According to the US Bureau of Labor Statistics, in 2018, there were approximately 1,564,200 people employed as certified nursing assistants. Also, nursing care facilities and nursing homes employed the greatest number of nursing assistants (38%) while only 4% currently work for the government. Not only that but this COVID 19 pandemic has also increased their demand in clinical, community, and in-home care services.
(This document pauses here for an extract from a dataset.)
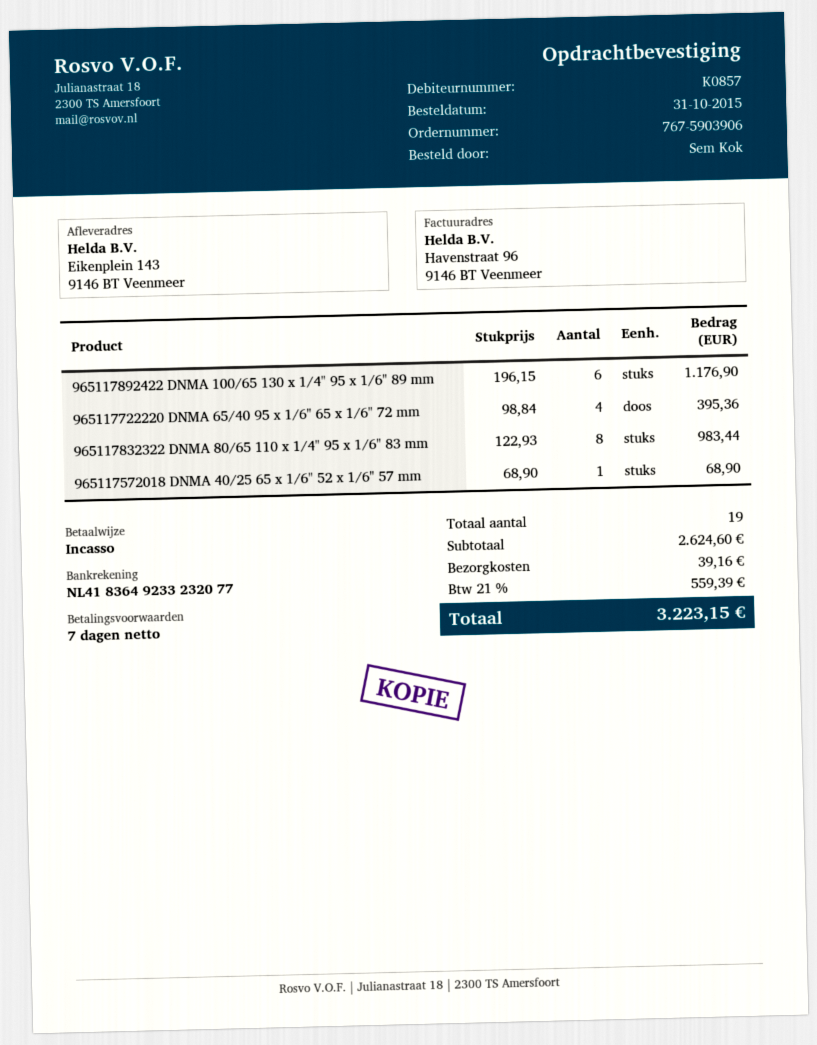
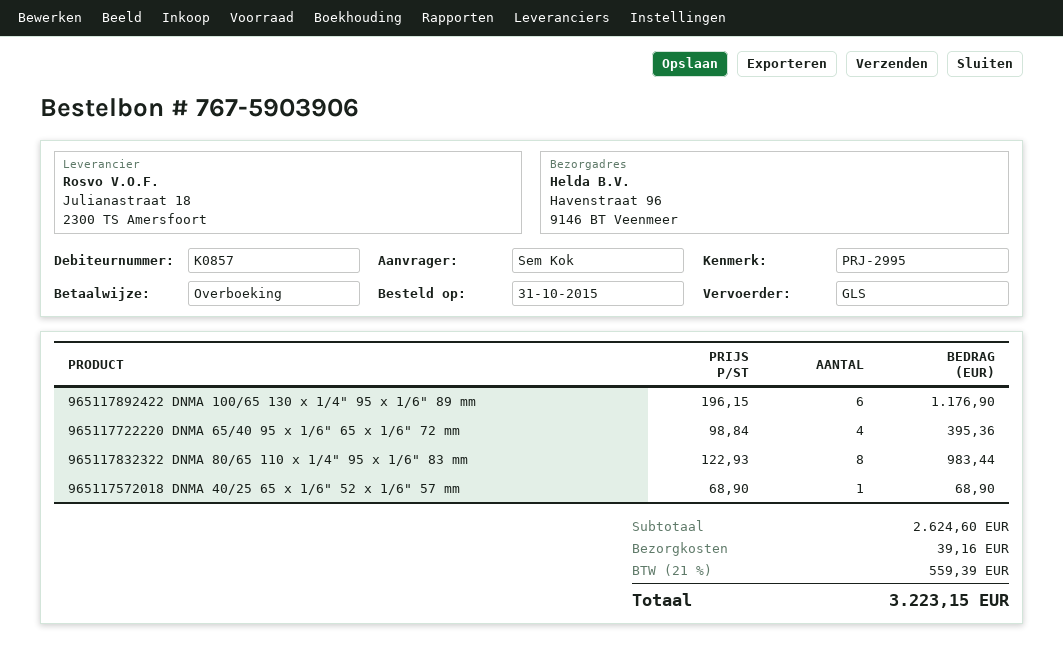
payment method: direct debit -> bank transfer
ship to: Eikenplein 143, 9146 BT Veenmeer -> Havenstraat 96, 9146 BT Veenmeer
How long does it take to become a certified nursing assistant?
To become a certified nursing assistant (CNA), you must complete a state-approved training program. These programs are generally found at high schools, community colleges, hospitals, and vocational/technical institutes.
Some institutes offer online CNA training programs as well. Along with that, they also provide clinical placement opportunities at different hospitals and clinics.
Most CNA training programs take 6-12 weeks of completion, depending on the course schedule. Equally important is the fact that most programs comprise clinical hours and class hours. Even each state has a specified number of clinical hours that an individual must complete before applying for certification.
After completing the state-approved training program, you can take the competency exam. Note that the exam consists of two parts-a multiple choice-based written exams and a practical skill-based exam. Once passed, the certified nursing assistant is placed on a state registry and can start to apply for jobs.
What are the qualities of a good CNA?
To find enjoyment and fulfillment in their work, CNAs should enjoy interacting with their patients daily. They should keep in mind that their work is meaningful and can bring a significant change in their patient’s lives. Other attributes include;
- Advanced communication skills
- Time management
- Physical Strength
What is the salary and job outlook for CNAs?
CNAs make a median annual salary of $29,640 as per the data provided by BLS, and the field is projected to grow at a faster pace (than average) over the next decade. Likewise, completing additional credentials provides them with the ability to grow in their career.
CNAs can further advance their careers and become RN or LPN. The path from CNA to RN requires earning either a diploma, associate degree, or bachelor’s degree.
Note that RNs and LPNs need to pass NCLEX-RN and NCLEX-PN examinations, respectively, to earn their state license.
From where can I learn more about becoming a CNA?
If you are interested in more updates regarding becoming a CNA, professional organizations such as the National Network of Career Nursing Assistants and Nursing Association of Health Care Assistants are great resources.
Both of them provide a great deal of information about growing trends in healthcare that impact nursing assistants. In addition to that, they also help in knowing about healthcare conventions targeted for this audience, access to continuing education hours, job opportunities, and contact information for local chapters.
These associations not only act as a great resource for new to practice CNAs but also assist those who are already established in their careers. By joining these organization, you can get the opportunity to build networks and connections that may help you find amazing future employment opportunities,
The Bottom Line
Certified nursing assistants are currently in high demand, and their need is predicted to continue till the next decade.
This number will increase because the baby boomer generation ages, and there is an increased demand for additional long-term nursing care facilities like home healthcare, etc. Also, Certified Nursing Assistants will be needed to care for this population, which is more likely to suffer from dementia and other neurologic changes.